README.md · hbXNov/ucla-mint-finetune-sd-im1k at d7fa5c2f238b710b8aece6e071b9dd899523c19e

metadata

license: mit

Paper: Leaving Reality to Imagination: Robust Classification via Generated Datasets (https://arxiv.org/abs/2302.02503)

Finetuning Recipe:

We finetune the Stable Diffusion V1.5 model for 1 epoch on the complete ImageNet-1K training dataset, which contains ~1.3M images. The model was finetuned on a single 24GB A5000 GPU. It took us ~1day to complete the finetuning.
The finetuning code was adopted directly from the Huggingface Diffusers library - https://github.com/huggingface/diffusers/tree/main/examples/text_to_image.

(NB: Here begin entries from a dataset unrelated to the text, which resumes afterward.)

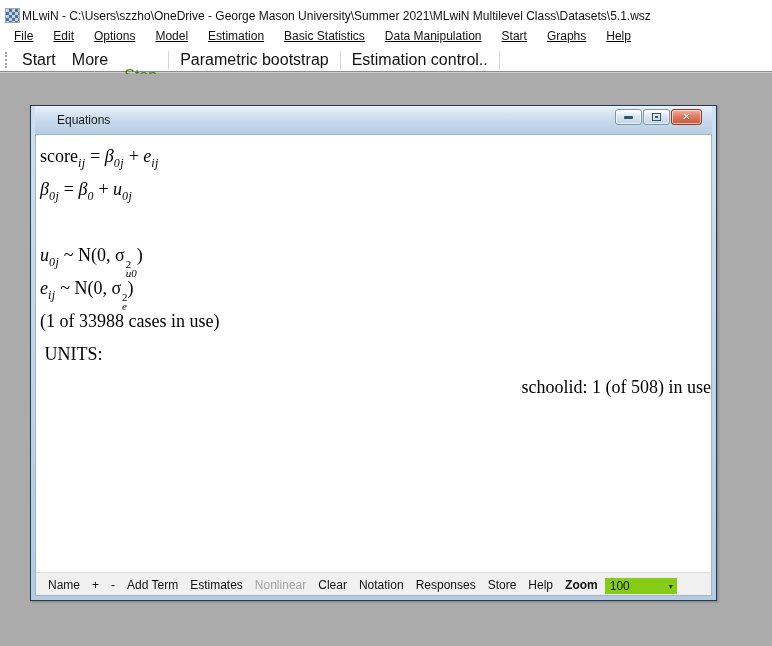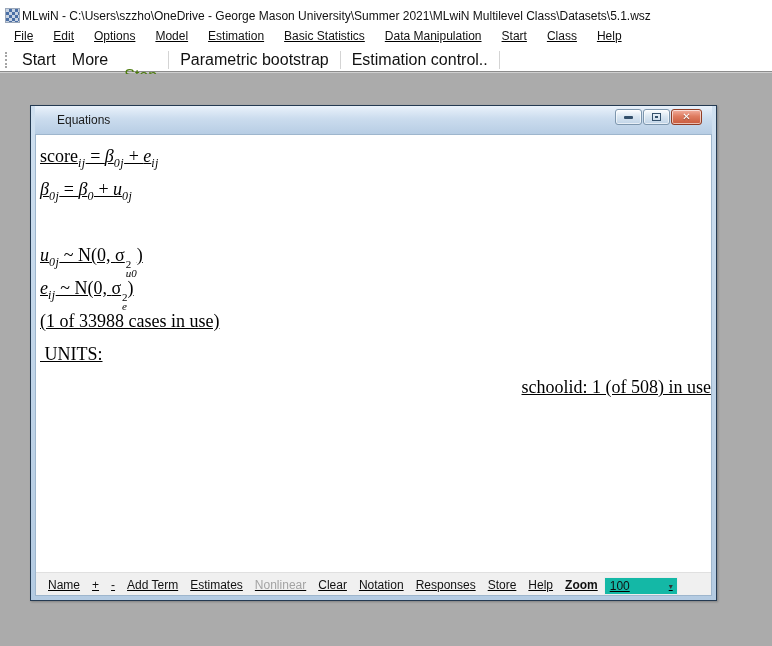--- a/index.html
+++ b/index.html
@@ -70,21 +70,21 @@
     background:linear-gradient(#f3b0a0,#de7c60 45%,#c95a3d);
   }
   .glyph-min { width:9px; height:3px; background:#34506b; border-radius:1px; }
   .glyph-max { width:9px; height:8px; border:1px solid #34506b; position:relative; background:transparent; }
   .glyph-max::after { content:""; position:absolute; left:2px; top:2px; width:3px; height:2px; background:#34506b; }
   .glyph-close { color:#fff; font-size:10px; font-weight:bold; line-height:1;
     text-shadow:0 1px 1px rgba(0,0,0,.4); font-family:"DejaVu Sans", sans-serif; }
 
   .eq-client {
     flex:1; background:#ffffff; border:1px solid #9eb6cd;
-    display:flex; flex-direction:column; overflow:hidden;text-decoration:underline;
+    display:flex; flex-direction:column; overflow:hidden;
   }
   .eq-content {
     flex:1; padding:5px 0 0 4px;
     font-family:"Liberation Serif", serif; font-size:18px; color:#000;
   }
   .eq-line { height:33px; line-height:33px; white-space:pre; }
   .tok-n { font-style:normal; }
   .tok-i { font-style:italic; }
   .tok-sub { font-style:italic; font-size:12px; vertical-align:-5px; letter-spacing:.5px; }
   .supsub {
@@ -97,21 +97,21 @@
   
   .eq-toolbar {
     height:23px; background:#f0f0f0; border-top:1px solid #e0e0e0;
     display:flex; align-items:flex-end; padding-left:6px;
     font-size:12px; color:#111;
   }
   .eqtb-item { padding:3px 6px; white-space:nowrap; }
   .eqtb-item.disabled { color:#a3a3a3; }
   .eqtb-item.bold { font-weight:bold; padding-right:2px; }
   .zoom-combo {
-    width:74px; height:18px; background:#14b8a6; display:flex; align-items:center;
+    width:74px; height:18px; background:#84cc16; display:flex; align-items:center;
     justify-content:space-between; padding:0 4px 0 5px; margin-left:4px;
     border:1px solid #ececec;
   }
   .zoom-value { font-size:12px; color:#111; }
   .zoom-arrow { font-size:8px; color:#333; }
 </style>
 </head>
 <body>
 
 <div class="titlebar">
@@ -121,21 +121,21 @@
 
 <div class="menubar">
   <span class="menu-item">File</span>
   <span class="menu-item">Edit</span>
   <span class="menu-item">Options</span>
   <span class="menu-item">Model</span>
   <span class="menu-item">Estimation</span>
   <span class="menu-item">Basic Statistics</span>
   <span class="menu-item">Data Manipulation</span>
   <span class="menu-item">Start</span>
-  <span class="menu-item">Class</span>
+  <span class="menu-item">Graphs</span>
   <span class="menu-item">Help</span>
 </div>
 
 <div class="toolbar">
   <span class="grip"></span>
   <span class="tb-item">Start</span>
   <span class="tb-item">More</span>
   <span class="tb-item disabled">Stop</span>
   <span class="tb-sep"></span>
   <span class="tb-item">Parametric bootstrap</span>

Our adopted code is present at XXXX
During finetuning, we (a) do not enable --use_ema, (b) do not use gradient checkpoint, (c) use a lower learning rate = 1e-6, (d) use a 'cosine' learning rate schedule with 0 warmup steps, (e) enable --use_8bit_adam from bitsandbytes.

Post-finetuning, we repeatedly sample the data from the generative model to generate 1.3M training and 50K validation images.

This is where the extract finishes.